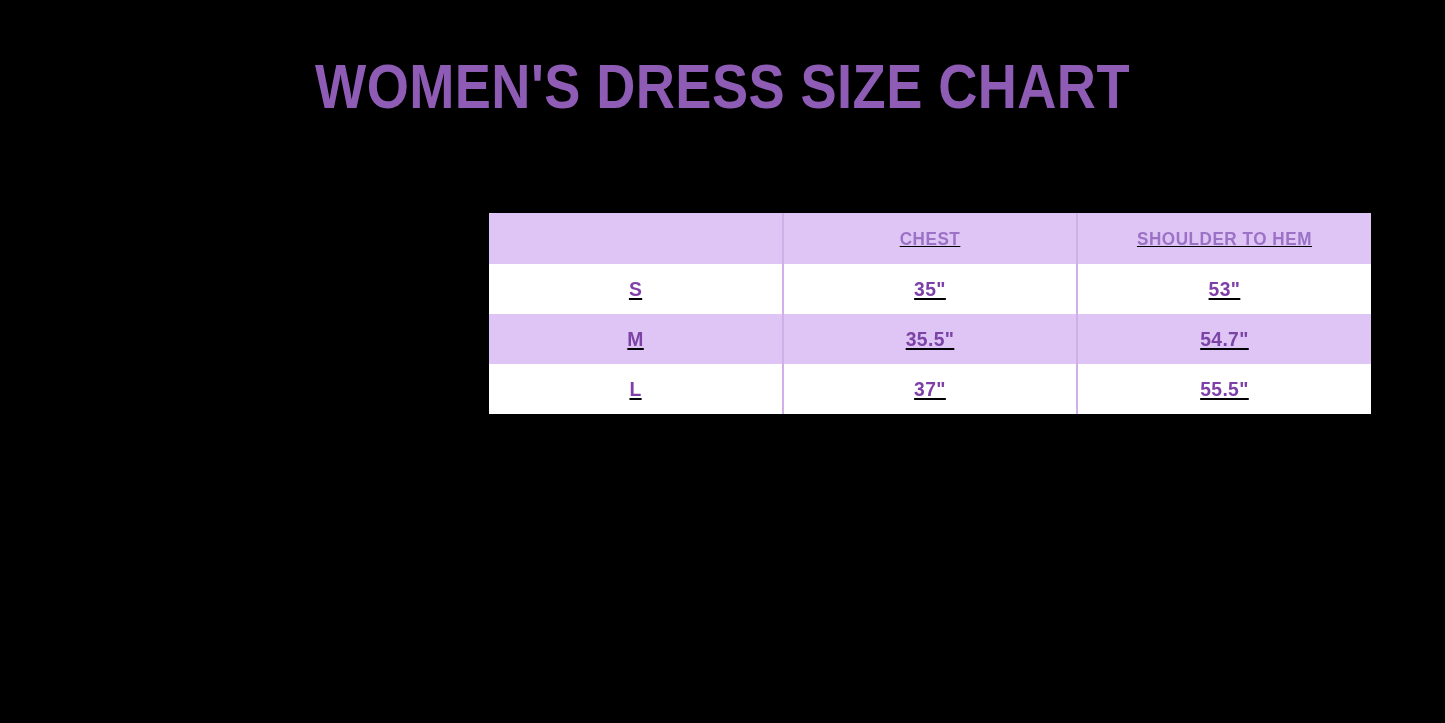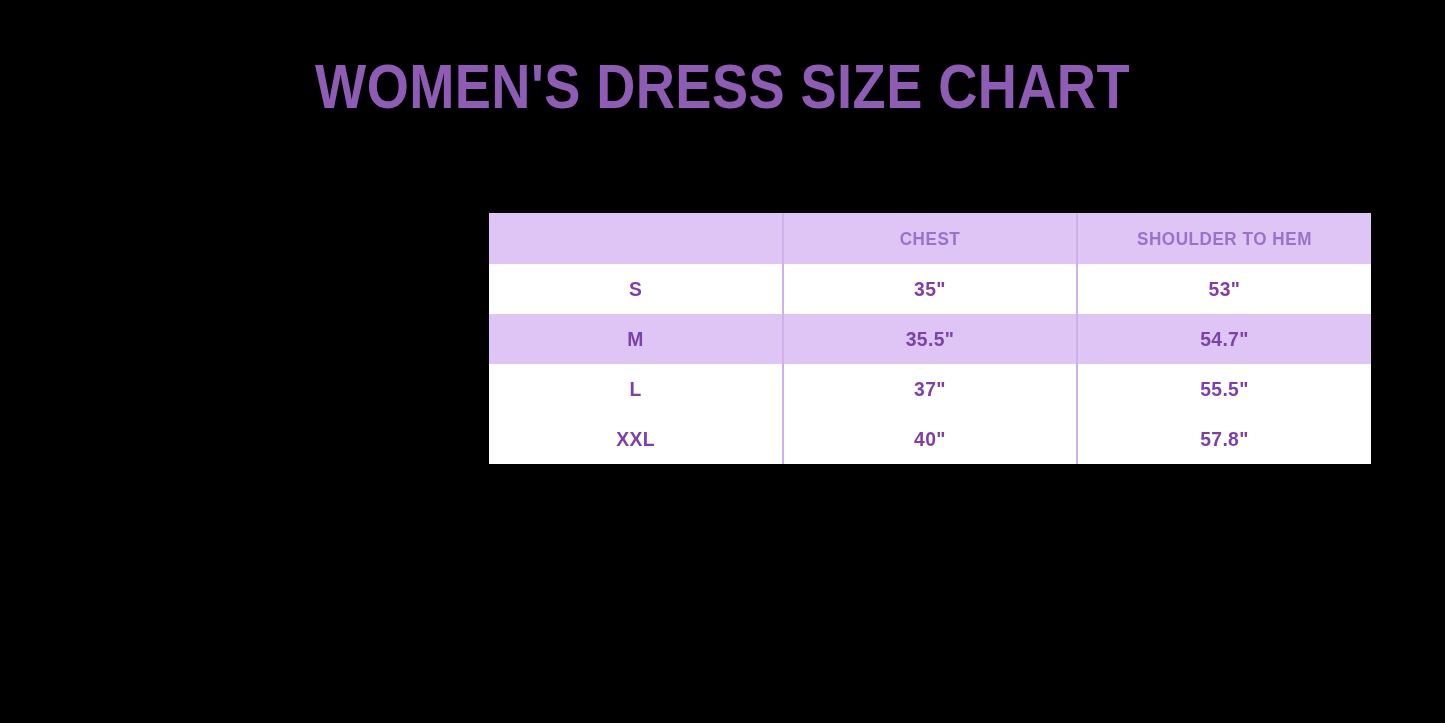--- a/index.html
+++ b/index.html
@@ -46,6 +46,7 @@
     left: 489px;
     top: 213px;
     width: 882px;
+    text-decoration: underline;
   }
 
   table.size-table {

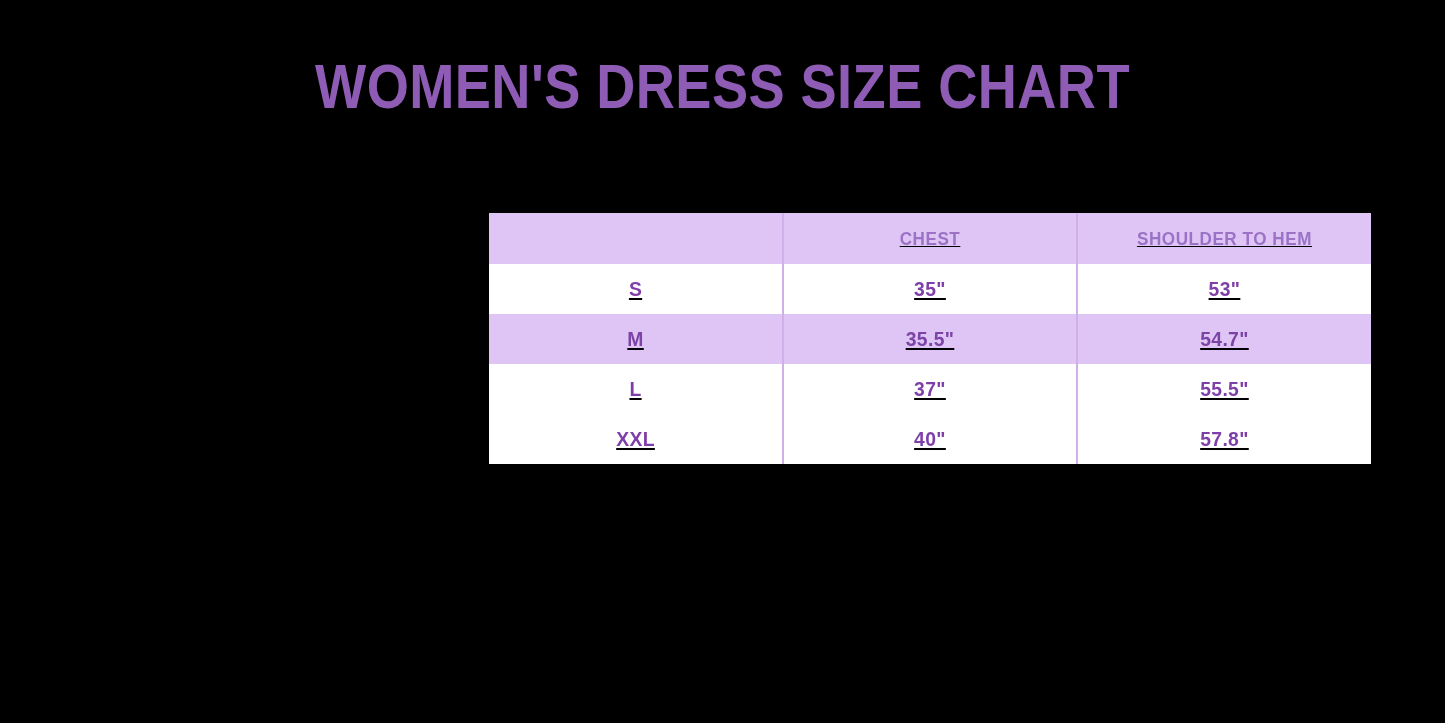--- a/index.html
+++ b/index.html
@@ -150,11 +150,6 @@
           <td class="div-left">37"</td>
           <td class="div-left">55.5"</td>
         </tr>
-        <tr class="row-plain">
-          <td>XXL</td>
-          <td class="div-left">40"</td>
-          <td class="div-left">57.8"</td>
-        </tr>
       </tbody>
     </table>
   </div>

- - -

Retype the records verbatim, excluding each image they hold.

--- a/index.html
+++ b/index.html
@@ -46,6 +46,7 @@
     left: 489px;
     top: 213px;
     width: 882px;
+    text-decoration: underline;
   }
 
   table.size-table {

--- a/index.html
+++ b/index.html
@@ -150,11 +150,6 @@
           <td class="div-left">37"</td>
           <td class="div-left">55.5"</td>
         </tr>
-        <tr class="row-plain">
-          <td>XXL</td>
-          <td class="div-left">40"</td>
-          <td class="div-left">57.8"</td>
-        </tr>
       </tbody>
     </table>
   </div>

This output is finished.